The equilibrium dissociation constant of the DNA binding domain of interferon regulatory factor 1 (IRF1 DBD) for its DNA binding site depends strongly on salt concentration and salt type. These dependencies are consistent with IRF1 DBD binding to DNA, resulting in the release of cations from the DNA and both release of anions from the protein and uptake of a cation by the protein. We demonstrated this by utilizing the fact that the release of fluoride from protein upon complex formation does not contribute to the salt concentration dependence of binding and by studying mutants in which charged residues in IRF1 DBD that form salt bridges with DNA phosphates are changed to alanine.

DNA tape measurements of AraC.

A new method for measuring distances between points in the AraC-DNA complex was developed and applied. It utilizes variable lengths of single-stranded DNA that connect double-stranded regions containing the two half-site binding sequences of AraC. These distances plus the protein interdomain linker distances are compatible with two classes of structure for the dimeric AraC gene regulatory protein.

Structure and properties of a truely apo form of AraC dimerization domain.

The arabinose-binding pockets of wild type AraC dimerization domains crystallized in the absence of arabinose are occupied with the side chains of Y31 from neighboring domains. This interaction leads to aggregation at high solution concentrations and prevents determination of the structure of truely apo AraC. In this work we found that the aggregation does not significantly occur at physiological concentrations of AraC.

Specific interactions by the N-terminal arm inhibit self-association of the AraC dimerization domain.

Deletion of the regulatory N-terminal arms of the AraC protein from its dimerization domain fragments increases the susceptibility of the dimerization domain to form a series of higher order polymers by indefinite self-association. We investigated how the normal presence of the arm inhibits this self-association.
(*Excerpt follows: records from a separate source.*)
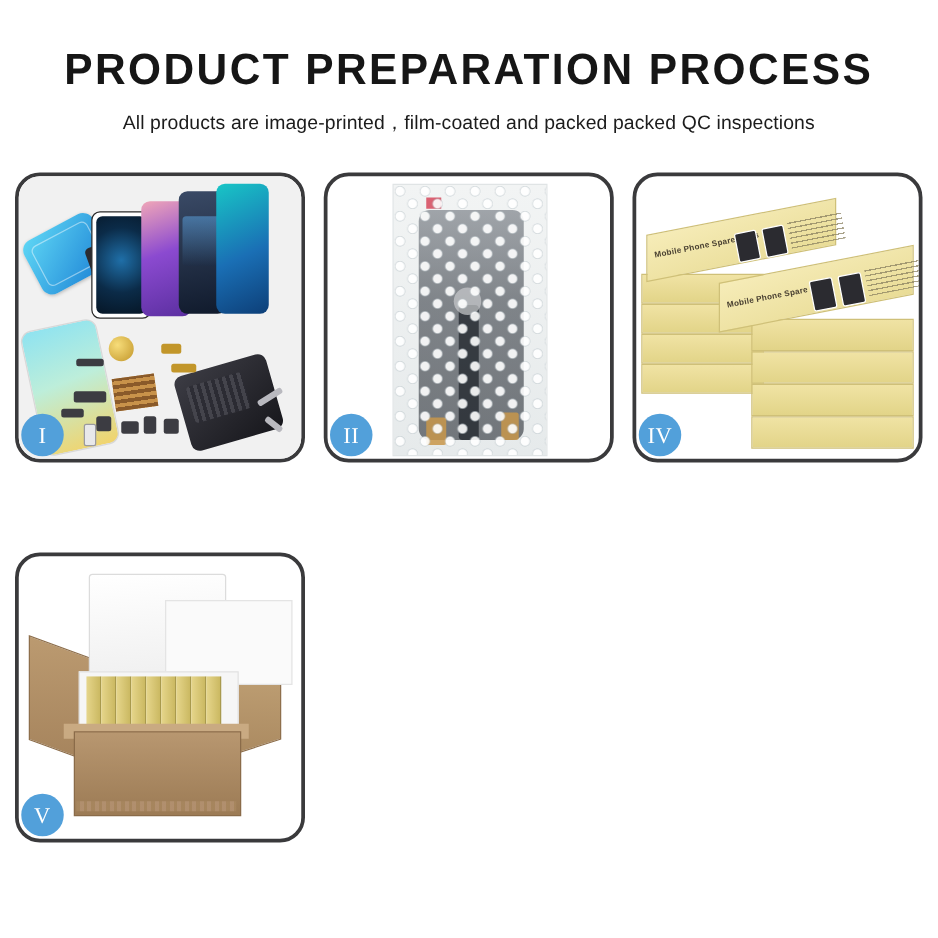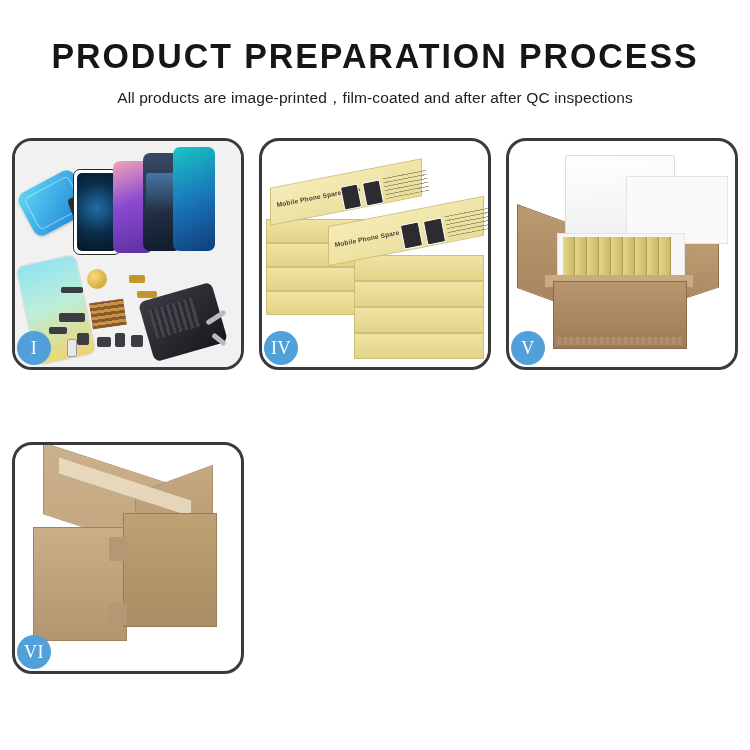--- a/index.html
+++ b/index.html
@@ -164,7 +164,7 @@
 
   <div class="header">
     <div class="title">PRODUCT PREPARATION PROCESS</div>
-    <div class="subtitle">All products are image-printed，film-coated and after after QC inspections</div>
+    <div class="subtitle">All products are image-printed，film-coated and packed packed QC inspections</div>
   </div>
 
   <div class="grid">

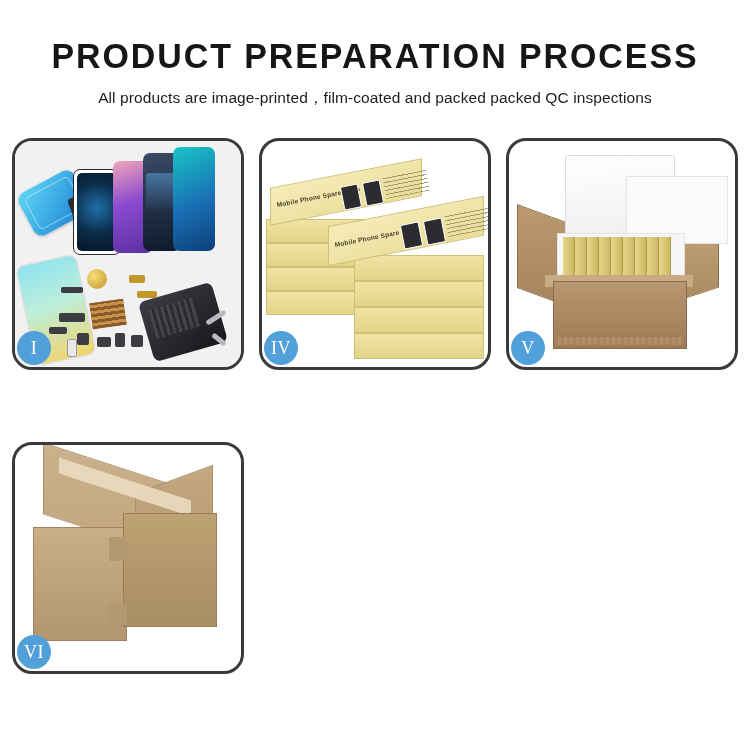--- a/index.html
+++ b/index.html
@@ -197,6 +197,20 @@
       <div class="badge">I</div>
     </div>
 
+    <div class="panel">
+      <div class="photo">
+        <div class="bag">
+          <div class="screen2"></div>
+          <div class="flex2"></div>
+          <div class="flex2b"></div>
+          <div class="tag2"></div>
+          <div class="conn2a"></div>
+          <div class="conn2b"></div>
+          <div class="bubbles"></div>
+        </div>
+      </div>
+      <div class="badge">II</div>
+    </div>
 
 
     <div class="panel">

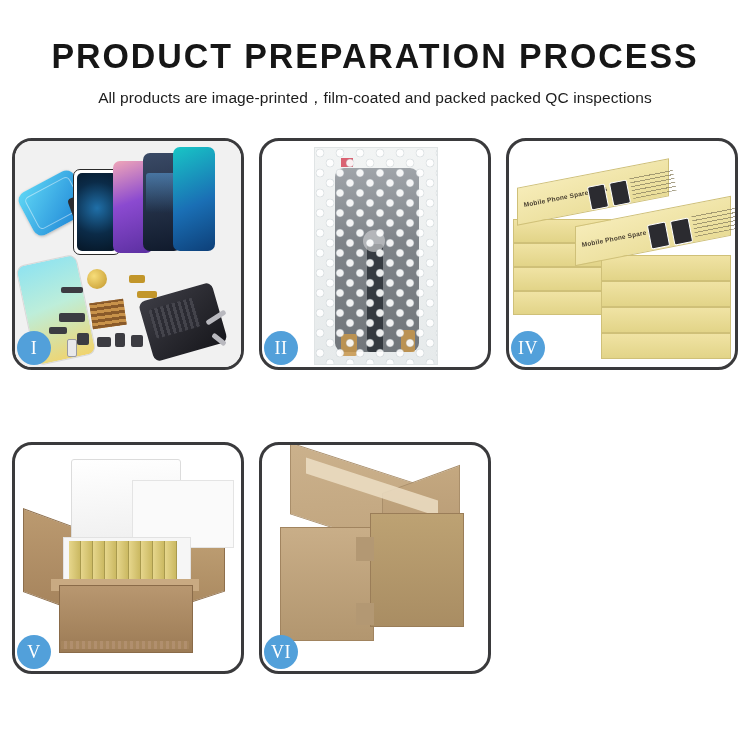--- a/index.html
+++ b/index.html
@@ -269,19 +269,6 @@
       <div class="badge">V</div>
     </div>
 
-    <div class="panel">
-      <div class="photo">
-        <div class="c6-wrap"></div>
-        <div class="c6-top"></div>
-        <div class="c6-top2"></div>
-        <div class="c6-tape"></div>
-        <div class="c6-left"></div>
-        <div class="c6-right"></div>
-        <div class="c6-tab1"></div>
-        <div class="c6-tab2"></div>
-      </div>
-      <div class="badge">VI</div>
-    </div>
 
   </div>
 </div>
One possibility is that arms can act as an entropic bristles to interfere with the approach of other macromolecules, thereby decreasing collision frequencies.

Arm-domain interactions can provide high binding cooperativity.

Peptidyl arms extending from one protein domain to another protein domain mediate many important interactions in biology. A well-studied example of this type of protein-protein interaction occurs between the yeast homeodomain proteins, MAT alpha2 and MAT a1, which form a high-affinity heterodimer on DNA. The carboxyl-terminal arm extending from MAT alpha2 to MAT a1 has been proposed to produce an allosteric conformational change in the a1 protein that generates a very large increase in the DNA binding affinity of a1.

A portable allosteric mechanism.

The allosteric mechanism by which the gene expression regulatory protein AraC regulates its DNA-binding activity is shown to be portable by grafting it to beta-galactosidase, generating an arabinose-regulated beta-galactosidase. A portion of the alpha-peptide sequence that complements the activity of alpha-acceptor beta-galactosidase was inserted into a nonessential region of the regulatory peptidyl arm of AraC protein. Arabinose, which regulates the position of the arm in AraC protein now regulates the availability of the alpha-peptide to alpha-acceptor beta-galactosidase, thereby modulating its activity in response to arabinose.